Cold, then hot, then again. Steam rising. Snow on the ground. The kind of quiet that only exists when you’re somewhere genuinely remote and the temperature makes staying still feel like the only sensible option.
I don’t remember what I was supposed to be thinking about. What I remember is the question that came up instead when you let your mind wander: what does it actually mean to be well?
Not in theory. In my actual life. Right now.
What I mean when I say wellness
The Global Wellness Institute defines wellness as “the active pursuit of activities, choices and lifestyles that lead to a state of holistic health.” I’ve always liked that word — pursuit. It implies motion. Intention. Something you move toward rather than arrive at and unpack.
But sitting in that onsen, I kept coming back to something the definition doesn’t quite name: balance.
Because here’s the thing — ‘holistic’ is too vague, and wellness isn’t just one thing. It’s a whole ecosystem of dimensions, and most of us are only tending one or two of them at a time:
Physical wellness — how you move, nourish, and rest your body
Mental wellness — cognitive clarity, focus, the quality of your thinking
Emotional wellness — how you process feelings, navigate stress, and regulate your reactions
Psychological wellness — your mindset, your relationship with yourself, your sense of meaning
Spiritual wellness — connection to something larger than yourself, whether that’s faith, nature, practice, or purpose
Social wellness — the quality of your relationships, your sense of belonging, the people you’re tending alongside
Environmental wellness — your relationship with your physical surroundings, and how being in nature (or not) affects everything else
Rest and recovery — not just sleep, but the kind of stillness that actually restores you
The honest question isn’t am I well? It’s which of these am I actually tending — and which have I quietly dropped?

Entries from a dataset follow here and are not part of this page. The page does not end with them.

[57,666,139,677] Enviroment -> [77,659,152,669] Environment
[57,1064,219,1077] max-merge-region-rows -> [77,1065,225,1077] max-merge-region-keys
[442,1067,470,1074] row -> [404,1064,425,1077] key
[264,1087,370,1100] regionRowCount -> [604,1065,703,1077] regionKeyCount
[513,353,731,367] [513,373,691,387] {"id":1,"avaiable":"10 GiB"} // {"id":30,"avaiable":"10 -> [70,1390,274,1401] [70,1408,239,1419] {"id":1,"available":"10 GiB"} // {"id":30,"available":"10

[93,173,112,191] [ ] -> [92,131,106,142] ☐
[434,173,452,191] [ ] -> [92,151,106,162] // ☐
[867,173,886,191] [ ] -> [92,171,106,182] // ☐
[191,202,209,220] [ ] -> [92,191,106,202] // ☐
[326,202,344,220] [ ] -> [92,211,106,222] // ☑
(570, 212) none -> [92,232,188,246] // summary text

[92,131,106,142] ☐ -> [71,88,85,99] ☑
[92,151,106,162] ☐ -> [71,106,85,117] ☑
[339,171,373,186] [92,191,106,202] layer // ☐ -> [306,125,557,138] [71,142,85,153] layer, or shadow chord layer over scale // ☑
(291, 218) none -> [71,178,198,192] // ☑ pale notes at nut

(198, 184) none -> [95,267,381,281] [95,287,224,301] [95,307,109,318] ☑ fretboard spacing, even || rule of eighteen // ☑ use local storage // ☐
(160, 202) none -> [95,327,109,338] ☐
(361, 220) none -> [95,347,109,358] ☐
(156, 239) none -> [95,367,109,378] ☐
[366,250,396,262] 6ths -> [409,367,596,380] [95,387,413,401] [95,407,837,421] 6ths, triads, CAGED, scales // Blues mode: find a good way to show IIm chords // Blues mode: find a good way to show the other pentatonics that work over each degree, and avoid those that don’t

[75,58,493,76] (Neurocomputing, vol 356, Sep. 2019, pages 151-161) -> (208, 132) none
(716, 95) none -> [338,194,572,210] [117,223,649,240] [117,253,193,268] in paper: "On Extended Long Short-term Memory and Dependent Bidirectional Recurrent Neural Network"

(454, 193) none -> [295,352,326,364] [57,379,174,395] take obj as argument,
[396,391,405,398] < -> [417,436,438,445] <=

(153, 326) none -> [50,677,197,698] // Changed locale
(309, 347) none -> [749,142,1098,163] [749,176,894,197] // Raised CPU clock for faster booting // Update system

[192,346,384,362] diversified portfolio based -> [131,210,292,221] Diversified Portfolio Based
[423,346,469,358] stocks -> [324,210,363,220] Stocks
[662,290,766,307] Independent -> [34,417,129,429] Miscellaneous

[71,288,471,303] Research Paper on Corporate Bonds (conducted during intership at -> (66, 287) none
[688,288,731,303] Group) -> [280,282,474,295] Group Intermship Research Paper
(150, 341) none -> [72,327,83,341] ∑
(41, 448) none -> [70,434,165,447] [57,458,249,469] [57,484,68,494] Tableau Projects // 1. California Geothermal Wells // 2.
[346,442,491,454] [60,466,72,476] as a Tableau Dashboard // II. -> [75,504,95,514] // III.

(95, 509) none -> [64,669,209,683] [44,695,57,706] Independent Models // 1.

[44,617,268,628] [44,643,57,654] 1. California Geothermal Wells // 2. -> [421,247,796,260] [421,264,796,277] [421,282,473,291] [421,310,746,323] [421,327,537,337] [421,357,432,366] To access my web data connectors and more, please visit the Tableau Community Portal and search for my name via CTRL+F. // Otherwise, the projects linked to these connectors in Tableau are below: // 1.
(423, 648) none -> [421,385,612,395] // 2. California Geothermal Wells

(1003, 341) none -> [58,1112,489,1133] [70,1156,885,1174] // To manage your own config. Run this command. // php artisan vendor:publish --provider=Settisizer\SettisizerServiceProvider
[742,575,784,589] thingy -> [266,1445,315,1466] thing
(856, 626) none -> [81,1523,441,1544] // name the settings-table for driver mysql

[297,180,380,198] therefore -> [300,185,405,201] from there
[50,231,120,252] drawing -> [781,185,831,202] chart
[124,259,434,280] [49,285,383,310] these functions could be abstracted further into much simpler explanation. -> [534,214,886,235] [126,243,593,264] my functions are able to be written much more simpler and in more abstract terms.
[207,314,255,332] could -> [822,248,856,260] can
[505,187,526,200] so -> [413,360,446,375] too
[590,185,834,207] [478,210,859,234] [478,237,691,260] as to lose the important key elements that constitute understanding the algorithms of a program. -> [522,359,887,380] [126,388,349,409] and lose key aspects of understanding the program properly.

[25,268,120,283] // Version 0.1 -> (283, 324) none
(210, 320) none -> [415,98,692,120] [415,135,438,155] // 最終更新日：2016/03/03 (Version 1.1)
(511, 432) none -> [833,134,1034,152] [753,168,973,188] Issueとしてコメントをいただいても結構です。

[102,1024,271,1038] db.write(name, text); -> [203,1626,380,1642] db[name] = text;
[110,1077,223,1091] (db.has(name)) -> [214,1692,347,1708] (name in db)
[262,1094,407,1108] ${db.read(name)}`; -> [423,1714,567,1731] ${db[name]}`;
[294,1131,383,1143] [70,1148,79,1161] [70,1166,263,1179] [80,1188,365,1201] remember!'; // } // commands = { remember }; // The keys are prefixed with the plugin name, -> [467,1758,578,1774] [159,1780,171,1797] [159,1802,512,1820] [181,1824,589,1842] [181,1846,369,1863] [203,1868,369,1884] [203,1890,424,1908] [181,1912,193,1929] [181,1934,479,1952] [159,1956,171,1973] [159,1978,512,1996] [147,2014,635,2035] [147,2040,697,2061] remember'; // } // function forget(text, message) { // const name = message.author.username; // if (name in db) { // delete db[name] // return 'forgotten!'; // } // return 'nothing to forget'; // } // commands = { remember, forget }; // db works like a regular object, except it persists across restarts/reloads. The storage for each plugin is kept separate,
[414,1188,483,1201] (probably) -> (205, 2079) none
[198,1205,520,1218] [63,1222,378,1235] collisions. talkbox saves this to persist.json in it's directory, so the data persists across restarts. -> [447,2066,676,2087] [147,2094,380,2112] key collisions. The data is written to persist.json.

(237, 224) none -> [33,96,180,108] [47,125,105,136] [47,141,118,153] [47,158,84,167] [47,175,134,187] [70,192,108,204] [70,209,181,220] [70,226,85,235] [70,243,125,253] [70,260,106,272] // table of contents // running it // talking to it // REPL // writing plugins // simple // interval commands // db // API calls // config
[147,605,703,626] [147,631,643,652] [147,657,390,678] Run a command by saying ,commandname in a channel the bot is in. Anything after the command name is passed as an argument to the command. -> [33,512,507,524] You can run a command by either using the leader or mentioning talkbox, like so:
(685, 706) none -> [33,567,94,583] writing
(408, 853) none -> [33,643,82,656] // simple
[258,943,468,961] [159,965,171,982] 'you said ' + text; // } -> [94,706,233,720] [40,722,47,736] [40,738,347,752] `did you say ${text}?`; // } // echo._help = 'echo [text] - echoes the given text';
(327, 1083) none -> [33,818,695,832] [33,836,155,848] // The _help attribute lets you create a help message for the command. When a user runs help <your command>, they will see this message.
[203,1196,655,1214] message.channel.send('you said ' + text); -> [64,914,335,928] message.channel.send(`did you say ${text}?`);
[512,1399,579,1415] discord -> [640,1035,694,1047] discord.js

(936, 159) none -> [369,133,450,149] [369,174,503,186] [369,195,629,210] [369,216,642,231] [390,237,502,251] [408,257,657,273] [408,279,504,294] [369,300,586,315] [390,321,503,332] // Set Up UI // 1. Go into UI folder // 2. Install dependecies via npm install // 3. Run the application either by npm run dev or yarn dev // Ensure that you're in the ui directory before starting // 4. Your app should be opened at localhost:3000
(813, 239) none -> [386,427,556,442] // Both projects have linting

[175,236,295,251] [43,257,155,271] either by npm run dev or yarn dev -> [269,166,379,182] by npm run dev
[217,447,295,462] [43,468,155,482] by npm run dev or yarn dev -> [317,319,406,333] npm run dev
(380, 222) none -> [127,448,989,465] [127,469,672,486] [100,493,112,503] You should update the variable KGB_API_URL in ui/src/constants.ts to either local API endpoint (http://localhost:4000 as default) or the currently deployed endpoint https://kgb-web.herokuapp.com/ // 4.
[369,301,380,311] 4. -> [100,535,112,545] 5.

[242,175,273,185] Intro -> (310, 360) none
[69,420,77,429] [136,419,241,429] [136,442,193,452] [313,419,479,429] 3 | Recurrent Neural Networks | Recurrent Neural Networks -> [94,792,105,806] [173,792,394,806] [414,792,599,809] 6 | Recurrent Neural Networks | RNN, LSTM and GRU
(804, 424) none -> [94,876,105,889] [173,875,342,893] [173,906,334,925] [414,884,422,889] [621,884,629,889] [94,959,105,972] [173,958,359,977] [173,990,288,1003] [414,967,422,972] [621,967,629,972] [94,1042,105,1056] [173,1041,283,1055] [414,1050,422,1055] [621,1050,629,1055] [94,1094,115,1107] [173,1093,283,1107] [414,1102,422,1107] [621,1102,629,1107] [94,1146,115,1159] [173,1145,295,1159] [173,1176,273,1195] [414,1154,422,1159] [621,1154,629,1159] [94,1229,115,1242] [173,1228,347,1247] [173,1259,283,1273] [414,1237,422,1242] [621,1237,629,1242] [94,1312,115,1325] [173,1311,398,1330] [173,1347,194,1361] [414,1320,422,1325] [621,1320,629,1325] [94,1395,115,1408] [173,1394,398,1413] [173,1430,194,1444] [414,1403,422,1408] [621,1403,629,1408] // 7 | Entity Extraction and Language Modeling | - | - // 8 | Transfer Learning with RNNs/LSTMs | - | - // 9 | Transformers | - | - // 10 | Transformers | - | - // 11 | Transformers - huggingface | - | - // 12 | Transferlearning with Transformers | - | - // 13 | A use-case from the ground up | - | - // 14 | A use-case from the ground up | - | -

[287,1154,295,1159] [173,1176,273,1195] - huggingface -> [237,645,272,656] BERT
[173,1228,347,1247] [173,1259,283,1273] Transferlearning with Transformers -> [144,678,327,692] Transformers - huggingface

I was on the trip of a lifetime. I was driving through some of the most stunning landscapes I’ve ever seen, getting engaged on a farm along the Carretera Austral, skiing in Hokkaido. By every external measure? Thriving.
And yet. There were stretches where I felt genuinely off — not unhappy, but unmoored. Because physically I was doing incredible things, but at times mentally and psychologically I was running on fumes. The reflection time had reduced dramatically. The stillness was gone. The practices that keep me grounded had quietly fallen away — and I felt it, even in the middle of an extraordinary adventure.
That’s the thing about wellness as balance. You can be winning in one dimension and quietly unravelling in another. It doesn’t feel good, even when life looks great from the outside.
On holding things lightly
There’s a Taoist parable I keep returning to — it’s one my favourite especially as a yoga practitioner.
A farmer’s horse runs away. His neighbours say: terrible luck. He says: maybe. The horse returns, leading a herd of wild horses. Wonderful luck! Maybe. His son tries to ride one, breaks his leg. Terrible! Maybe. War comes. His son, unable to fight, survives.
The point isn’t that everything works out. The point is equanimity — the capacity to meet the good and the difficult with the same steadiness. To not be levelled by either.
To me, that’s wellness at its most honest. Not the absence of hard things. The ability to hold them without being swept away. Psychological and emotional wellness, more than anything else, is what makes that possible. And it’s almost always the first thing to go when life speeds up.
The road test
Three months on the road will teach you exactly what you’re actually committed to — because the excuses disappear. Nobody’s stopping you from meditating in a van. The time is there. The question is whether the intention is.
I bought a $20 yoga mat in Puerto Varas in Chile during the start of our van trip with full intentions of maintaining a daily practice.
In total, I used it three times.
In my defence: it was coliguacho and mosquito season. These are the Chilean equivalent of horse flies and biting midges — so small they fit through standard mosquito netting. Every single time I unrolled that mat, they found me within minutes. My YYOGA At Home subscription (which I genuinely love) went mostly untouched. The movement dimension of my wellness? Not my finest chapter.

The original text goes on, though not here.